Structured diff data:
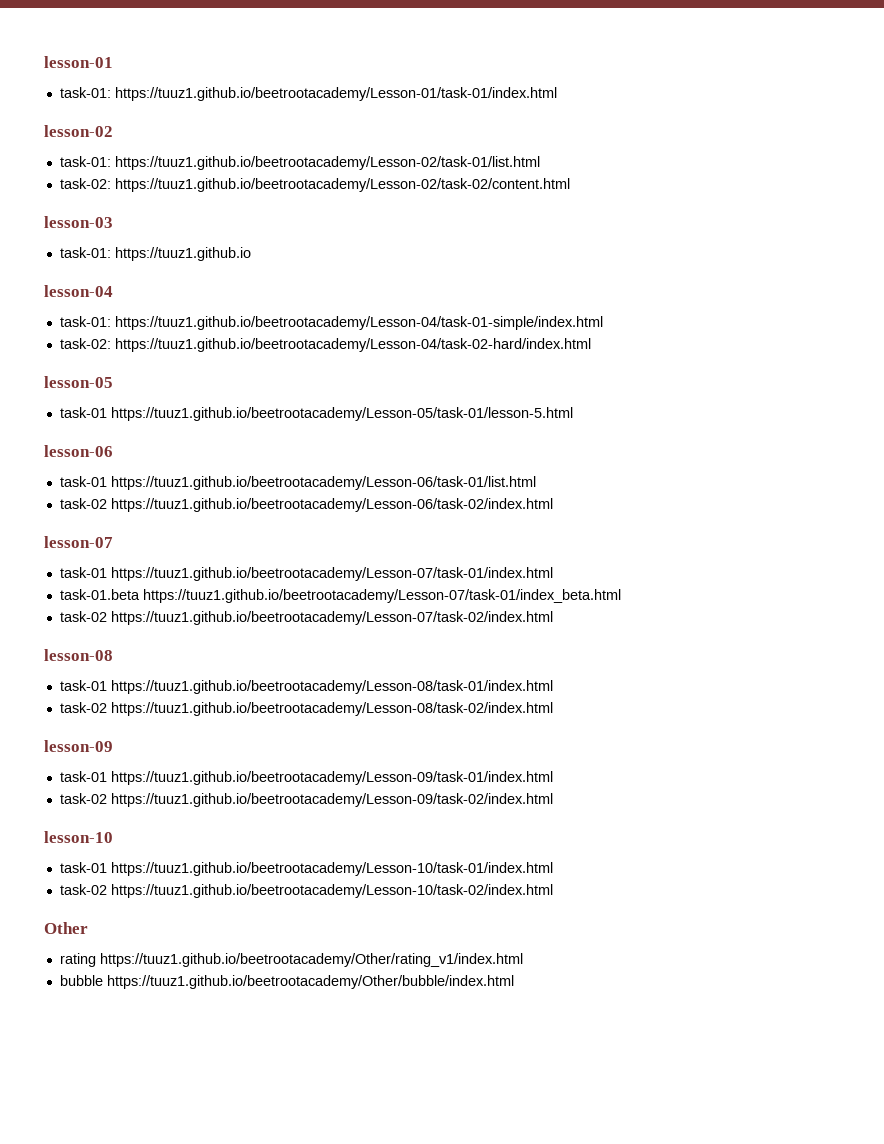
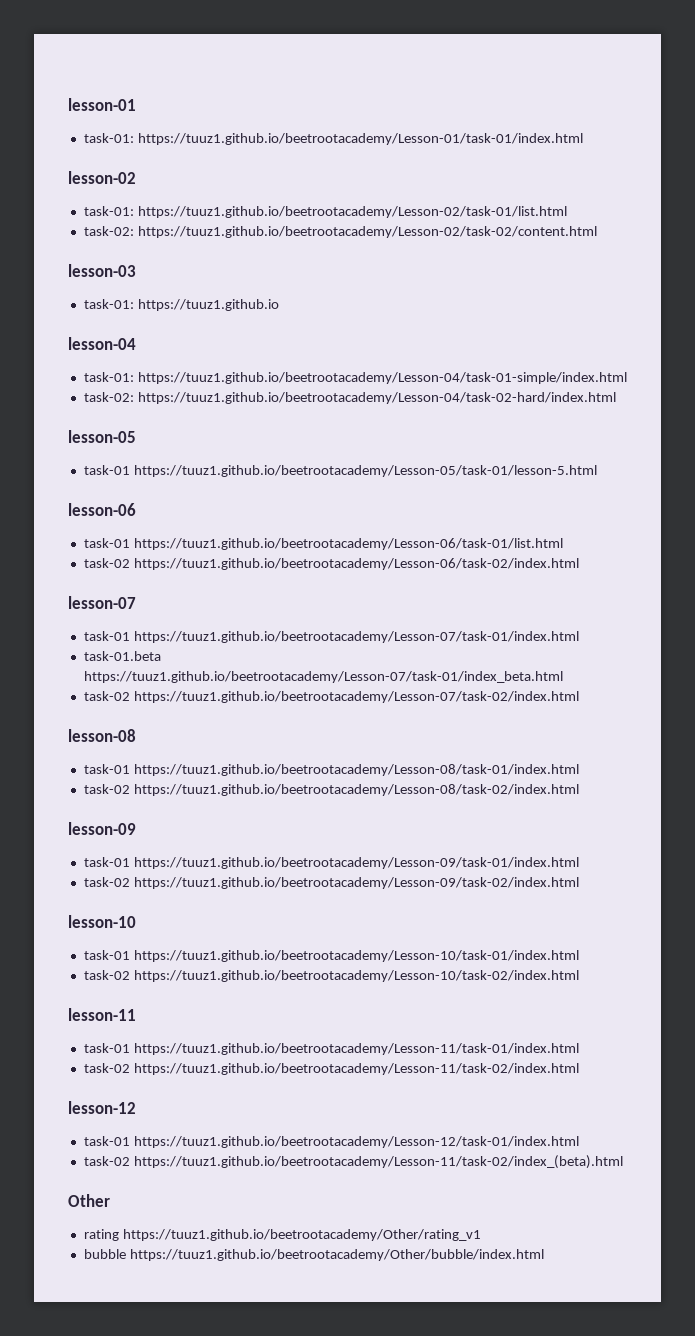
+ lesson-11
+ task-01 https://tuuz1.github.io/beetrootacademy/Lesson-11/task-01/index.html
+ task-02 https://tuuz1.github.io/beetrootacademy/Lesson-11/task-02/index.html
+ lesson-12
+ task-01 https://tuuz1.github.io/beetrootacademy/Lesson-12/task-01/index.html
+ task-02 https://tuuz1.github.io/beetrootacademy/Lesson-11/task-02/index_(beta).html
- rating https://tuuz1.github.io/beetrootacademy/Other/rating_v1/index.html
+ rating https://tuuz1.github.io/beetrootacademy/Other/rating_v1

[What you should do] Repeat each entry above exactly. Omit the pictures.

[Response]
+ lesson-11
+ task-01 https://tuuz1.github.io/beetrootacademy/Lesson-11/task-01/index.html
+ task-02 https://tuuz1.github.io/beetrootacademy/Lesson-11/task-02/index.html
+ lesson-12
+ task-01 https://tuuz1.github.io/beetrootacademy/Lesson-12/task-01/index.html
+ task-02 https://tuuz1.github.io/beetrootacademy/Lesson-11/task-02/index_(beta).html
- rating https://tuuz1.github.io/beetrootacademy/Other/rating_v1/index.html
+ rating https://tuuz1.github.io/beetrootacademy/Other/rating_v1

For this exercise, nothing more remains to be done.